Python Zip Imports: Distribute Modules and Packages Quickly (original) (raw)

Python allows you to import code from ZIP files directly through Zip imports. This interesting built-in feature enables you to zip Python code for distribution purposes. Zip imports also help if you often work with Python code that comes in ZIP files. In either case, learning to create importable ZIP files and to import code from them will be a valuable skill.

Even if your day-to-day workflow doesn’t involve ZIP files containing Python code, you’ll still learn some fun and interesting new skills by exploring Zip imports through this tutorial.

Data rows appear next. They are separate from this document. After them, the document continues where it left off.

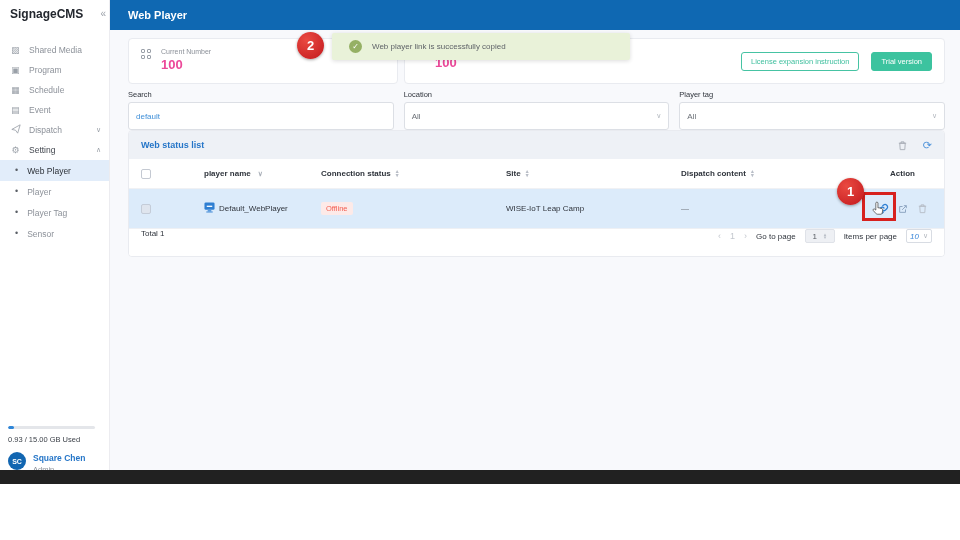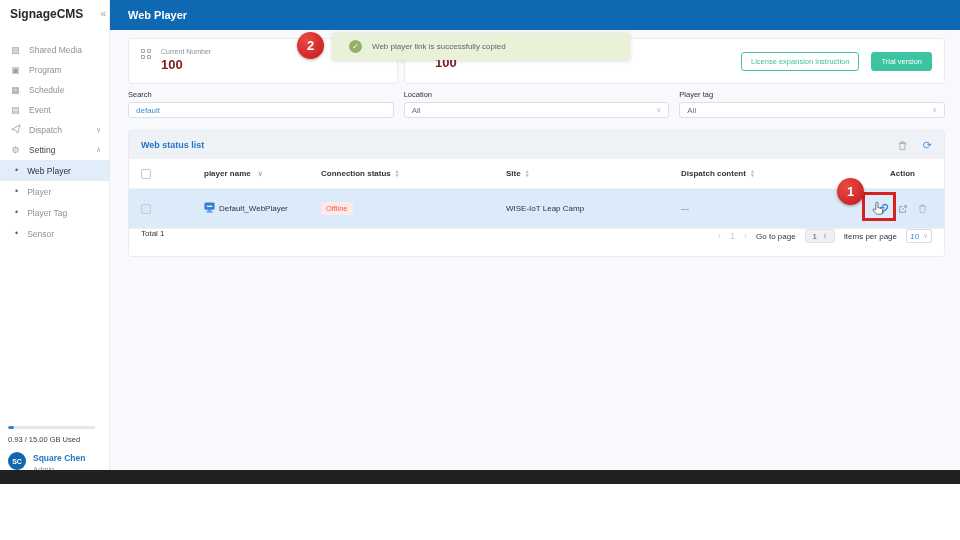"100" .card-value { color: #7f1d1d -> #ec4899 }
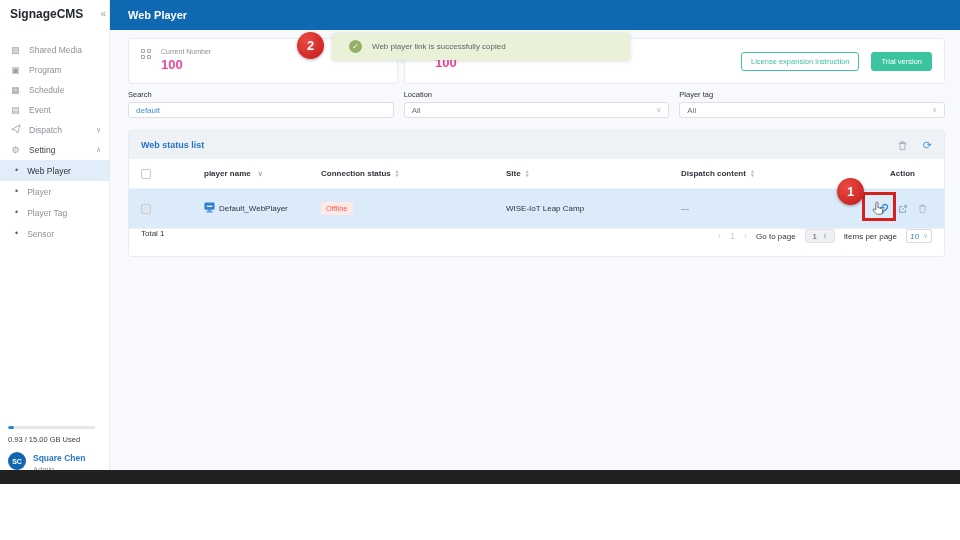"default" .filter-box { height: 16px -> 28px }
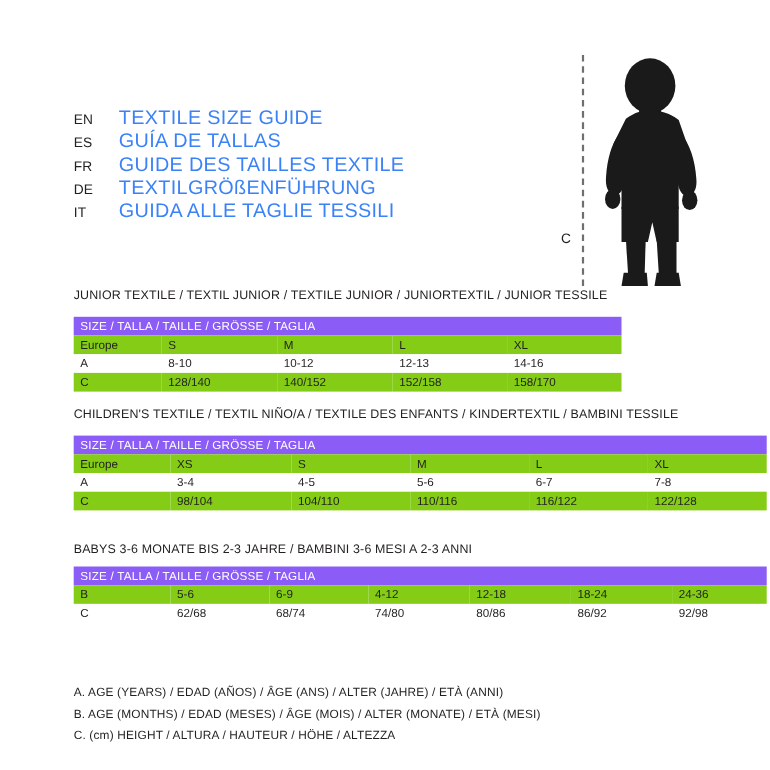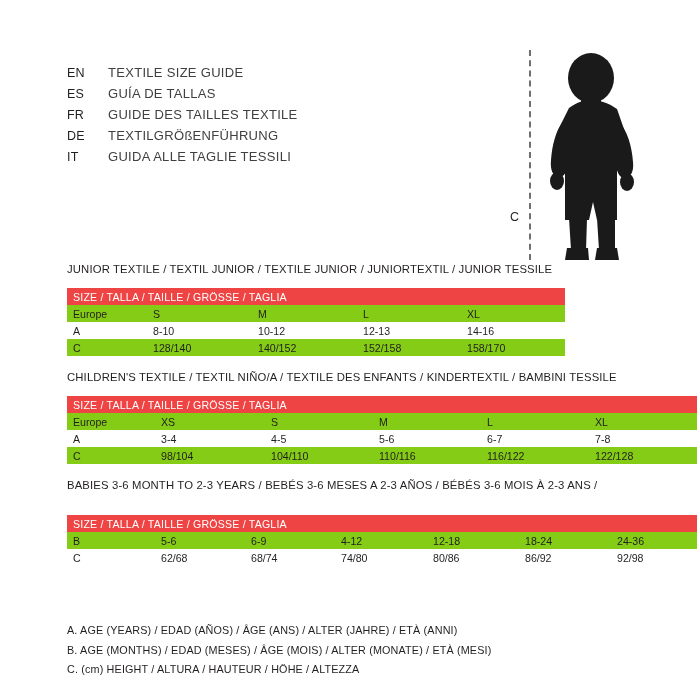"TEXTILE SIZE GUIDE" .lang-text { color: #404040 -> #3b82f6; font-size: 13px -> 18px; margin-top: none -> 35px }
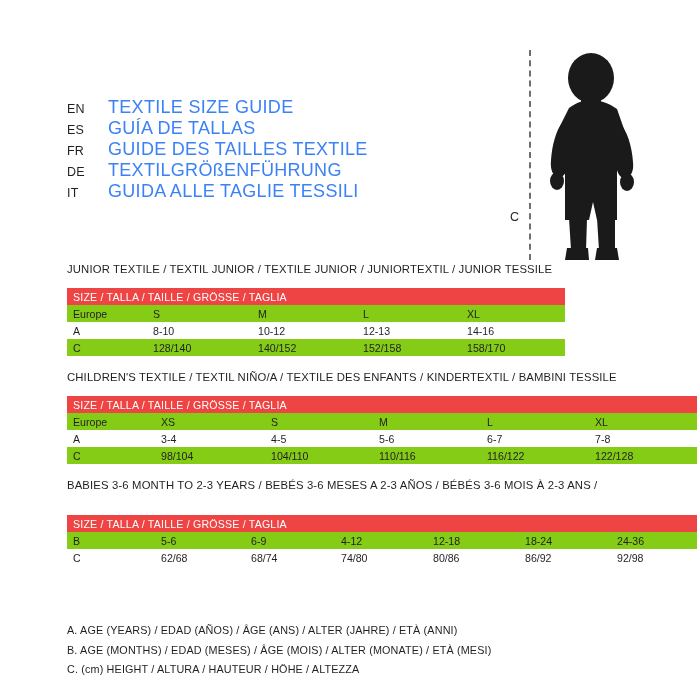"SIZE / TALLA / TAILLE" .hdr-row td { background: #ef4444 -> #8b5cf6 }
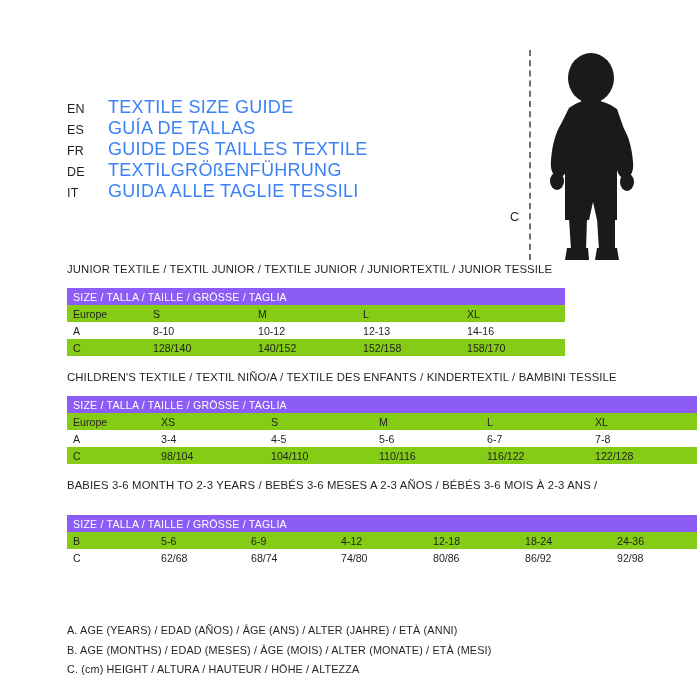"BABIES 3-6 MONTH TO 2-3" div.sec-title { html: <div>BABIES 3-6 MONTH TO 2-3 YEARS / BEBÉS 3-6 MESES A 2-3 AÑOS / BÉBÉS 3-6 MOIS À 2-3 ANS /</div> -> none }
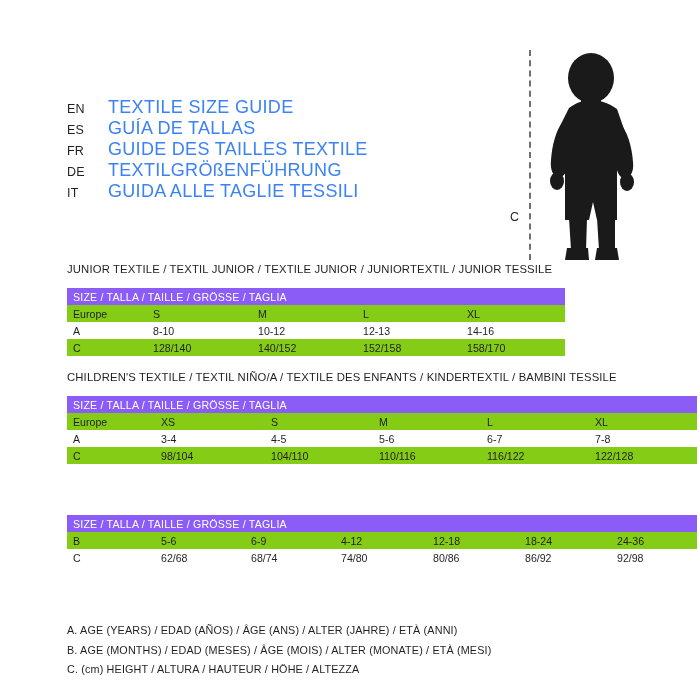"BABYS 3-6 MONATE BIS 2-3" div.sec-title { html: none -> <div>BABYS 3-6 MONATE BIS 2-3 JAHRE / BAMBINI 3-6 MESI A 2-3 ANNI</div> }
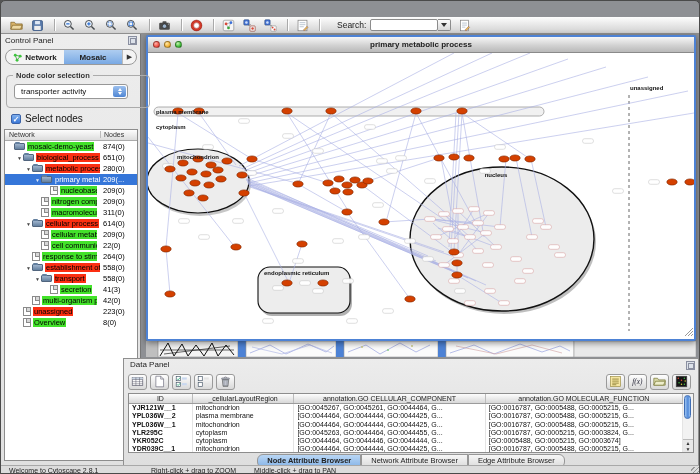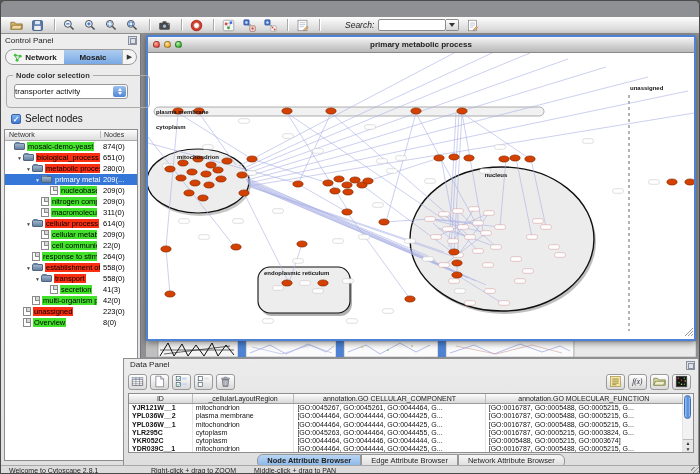"Search:" .search-label { font-style: italic -> none; margin: 0 4px 0 20px -> 0 4px 0 12px }
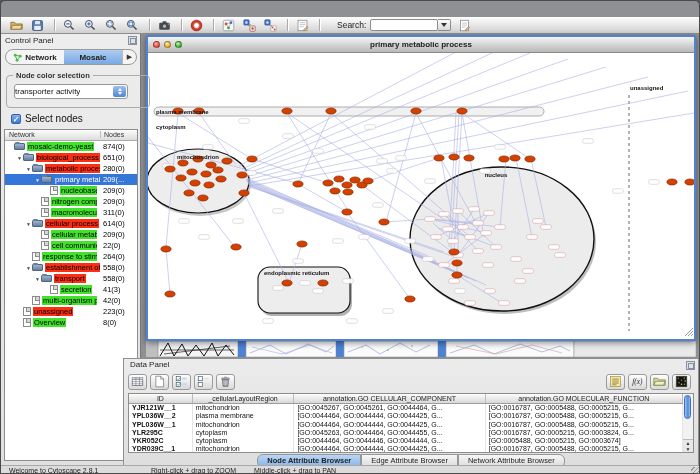"transporter activity" .combo { padding-left: none -> 6px }
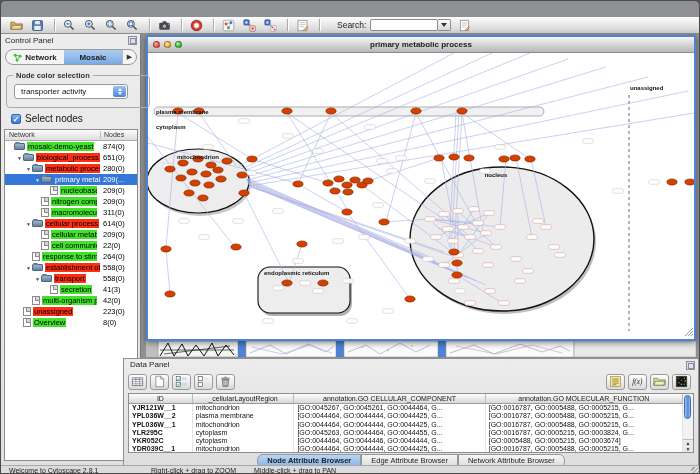"Edge Attribute Browser" div.dp-tab { order: before "Network Attribute Browser" -> after "Network Attribute Browser" }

In this tutorial, you’ll learn:

You’ll also learn how to use the zipimport module to dynamically import code from ZIP files without adding them to Python’s module search path. To do this, you’ll code a minimal plugin system that loads Python code from ZIP files.

To get the most out of this tutorial, you should have previous knowledge of how Python’s import system works. You should also know the basics of manipulating ZIP files with zipfile, working with files, and using the with statement.

Get to Know Python Zip Imports

Since Python 2.3, you can import modules and packages from inside ZIP files. This feature is known as Zip imports and is quite helpful when you need to distribute a complete package as a single file, which is its most common use case.

PEP 273 introduced Zip imports as a built-in feature. The feature was widely accepted as a must-have among the Python community because distributing several separate .py, .pyc, and .pyo files isn’t always appropriate and efficient.

Zip imports can simplify the process of sharing and distributing your code so that your colleagues and end users don’t have to fumble around trying to extract the files into the right location to get the code working.

PEP 302 added a series of import hooks that provides built-in support for Zip imports. If you want to import modules and packages from a ZIP file, then you just need the file to appear in Python’s module search path.

The module search path is a list of directories and ZIP files. It lives in sys.path. Python automatically searches through items in this list when you run an import statement in your code.

In the following sections, you’ll learn how to create ready-to-import ZIP files using different Python tools and techniques. You’ll also learn about a few ways to add those files to your current Python’s module search path. Finally, you’ll dig into zipimport, the module that supports the Zip import feature behind the scenes.

Create Your Own Importable ZIP Files

Zip imports allow you to quickly distribute code that’s organized across several modules and packages as a single file. Python has you covered when it comes to creating importable ZIP files. The zipfile module from the standard library includes a class called ZipFile for manipulating ZIP files. It also includes a more specialized class called PyZipFile, which facilitates the creation of importable ZIP files.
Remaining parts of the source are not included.